- Problem description
From the line with "overflow: hidden;" to the line with "text-indent: 2em;", retype every line exactly, including those two, and leave out the rest of the data below.

Web interface edit records:
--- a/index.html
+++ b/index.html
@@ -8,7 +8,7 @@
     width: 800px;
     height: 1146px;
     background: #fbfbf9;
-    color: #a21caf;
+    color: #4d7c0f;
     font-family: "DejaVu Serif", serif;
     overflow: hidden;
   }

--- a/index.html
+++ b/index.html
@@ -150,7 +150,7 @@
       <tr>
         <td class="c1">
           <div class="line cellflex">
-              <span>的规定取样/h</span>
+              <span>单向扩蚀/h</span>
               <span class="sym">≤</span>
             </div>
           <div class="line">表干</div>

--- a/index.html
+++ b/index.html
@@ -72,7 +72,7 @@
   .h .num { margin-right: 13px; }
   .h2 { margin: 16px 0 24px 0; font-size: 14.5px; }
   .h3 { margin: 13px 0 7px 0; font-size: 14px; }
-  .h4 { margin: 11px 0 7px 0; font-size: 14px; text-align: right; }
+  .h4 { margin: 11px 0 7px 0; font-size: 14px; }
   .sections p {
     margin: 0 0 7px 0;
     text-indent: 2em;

* * *

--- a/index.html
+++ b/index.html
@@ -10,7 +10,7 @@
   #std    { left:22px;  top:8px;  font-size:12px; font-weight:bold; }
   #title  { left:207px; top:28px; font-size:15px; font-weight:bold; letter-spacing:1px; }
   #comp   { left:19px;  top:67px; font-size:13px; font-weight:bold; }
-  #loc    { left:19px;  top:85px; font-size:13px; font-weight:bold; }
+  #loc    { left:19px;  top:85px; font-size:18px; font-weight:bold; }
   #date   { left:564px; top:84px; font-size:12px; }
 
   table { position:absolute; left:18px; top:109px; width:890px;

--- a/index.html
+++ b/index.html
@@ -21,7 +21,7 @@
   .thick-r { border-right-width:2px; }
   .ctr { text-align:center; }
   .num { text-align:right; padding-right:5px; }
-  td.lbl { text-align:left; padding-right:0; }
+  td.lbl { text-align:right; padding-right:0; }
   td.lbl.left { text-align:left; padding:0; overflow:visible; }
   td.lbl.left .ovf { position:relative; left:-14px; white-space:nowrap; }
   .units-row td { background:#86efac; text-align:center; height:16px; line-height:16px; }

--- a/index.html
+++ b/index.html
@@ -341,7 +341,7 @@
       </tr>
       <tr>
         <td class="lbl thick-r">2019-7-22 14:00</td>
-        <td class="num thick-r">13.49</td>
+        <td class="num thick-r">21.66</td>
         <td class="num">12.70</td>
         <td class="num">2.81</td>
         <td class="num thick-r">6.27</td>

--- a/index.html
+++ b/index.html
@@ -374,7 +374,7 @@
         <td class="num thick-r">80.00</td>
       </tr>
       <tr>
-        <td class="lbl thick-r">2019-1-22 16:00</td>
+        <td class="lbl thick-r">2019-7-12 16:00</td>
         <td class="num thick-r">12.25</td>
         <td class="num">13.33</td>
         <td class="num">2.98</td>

- Written solution
     overflow: hidden;
   }

--- a/index.html
+++ b/index.html
@@ -150,7 +150,7 @@
       <tr>
         <td class="c1">
           <div class="line cellflex">
-              <span>的规定取样/h</span>
+              <span>单向扩蚀/h</span>
               <span class="sym">≤</span>
             </div>
           <div class="line">表干</div>

--- a/index.html
+++ b/index.html
@@ -72,7 +72,7 @@
   .h .num { margin-right: 13px; }
   .h2 { margin: 16px 0 24px 0; font-size: 14.5px; }
   .h3 { margin: 13px 0 7px 0; font-size: 14px; }
-  .h4 { margin: 11px 0 7px 0; font-size: 14px; text-align: right; }
+  .h4 { margin: 11px 0 7px 0; font-size: 14px; }
   .sections p {
     margin: 0 0 7px 0;
     text-indent: 2em;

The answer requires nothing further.